The dash in the expression 4 - approx SQRT( number of cores) is not a minus sign. It is meant to suggest the range, as in "4 to approx SQRT ...". I usually make sure that the number of cores on a given node is a multiple of NPAR, and then jobs seem to run well. So, on a 10-core node, I would set NPAR = 2 or 5 (but not 4 or 8). On a 64-core node, I may set it to 8 or 16. VASP manual says one must experiment to see what works well.
That's it. General rules are in these manuals, however there is no one universal approach - everything depends on machine/architecture etc. You are using 4 nodes 32 cores each or 32 in total?
Personally, I've found that a good value for the types of machines like those at the TACC (Texas Advanced Computing Center) - Stampede and Lonestar machines - is to set the NPAR tag equal to the number of nodes. For example on Lonestar if I have 96 cores that I'm using, that'll be 8 nodes and NPAR = 8.

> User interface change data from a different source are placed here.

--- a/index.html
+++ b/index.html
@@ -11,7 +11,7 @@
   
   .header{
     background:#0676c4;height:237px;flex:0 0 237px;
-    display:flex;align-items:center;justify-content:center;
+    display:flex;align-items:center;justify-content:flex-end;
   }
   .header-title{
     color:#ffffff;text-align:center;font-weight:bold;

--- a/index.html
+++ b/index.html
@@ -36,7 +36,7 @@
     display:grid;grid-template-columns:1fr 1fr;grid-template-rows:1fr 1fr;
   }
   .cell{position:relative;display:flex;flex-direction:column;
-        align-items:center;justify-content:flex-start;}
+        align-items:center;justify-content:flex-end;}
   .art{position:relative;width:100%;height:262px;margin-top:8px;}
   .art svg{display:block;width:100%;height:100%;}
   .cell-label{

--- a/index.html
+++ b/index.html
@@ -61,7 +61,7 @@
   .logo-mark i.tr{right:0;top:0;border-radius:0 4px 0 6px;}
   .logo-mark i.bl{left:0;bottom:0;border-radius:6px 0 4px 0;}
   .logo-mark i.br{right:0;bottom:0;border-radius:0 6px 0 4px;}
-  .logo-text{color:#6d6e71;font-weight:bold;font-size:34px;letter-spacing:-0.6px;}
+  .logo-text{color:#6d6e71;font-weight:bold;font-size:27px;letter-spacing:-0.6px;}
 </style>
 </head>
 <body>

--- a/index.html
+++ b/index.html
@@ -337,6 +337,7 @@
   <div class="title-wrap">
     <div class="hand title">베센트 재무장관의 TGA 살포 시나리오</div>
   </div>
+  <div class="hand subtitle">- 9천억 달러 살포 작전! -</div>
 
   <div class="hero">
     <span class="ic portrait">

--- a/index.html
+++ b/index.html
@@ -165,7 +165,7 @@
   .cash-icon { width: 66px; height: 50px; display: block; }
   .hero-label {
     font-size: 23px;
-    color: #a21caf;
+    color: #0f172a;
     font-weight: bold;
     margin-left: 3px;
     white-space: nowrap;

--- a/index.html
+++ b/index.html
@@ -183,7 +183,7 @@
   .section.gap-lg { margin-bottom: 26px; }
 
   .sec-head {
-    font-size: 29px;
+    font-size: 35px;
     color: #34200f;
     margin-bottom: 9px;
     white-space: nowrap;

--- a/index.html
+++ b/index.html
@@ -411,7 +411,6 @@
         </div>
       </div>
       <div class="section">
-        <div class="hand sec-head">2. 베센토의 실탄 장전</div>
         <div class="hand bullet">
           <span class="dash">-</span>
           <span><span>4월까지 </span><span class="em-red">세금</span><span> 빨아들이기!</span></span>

Since v5.2.13, VASP introduces a new tag - NCORE (http://cms.mpi.univie.ac.at/wiki/index.php/NCORE). Either NPAR, or NCORE can be specified. However, NCORE is much easier to use. Basically, you set NCORE equal to the number of cores per node, and that's it. For instance, on Vienna Scientific Cluster (VSC-3) the optimal performance is achieved by setting NCORE=16 (16 cores per node).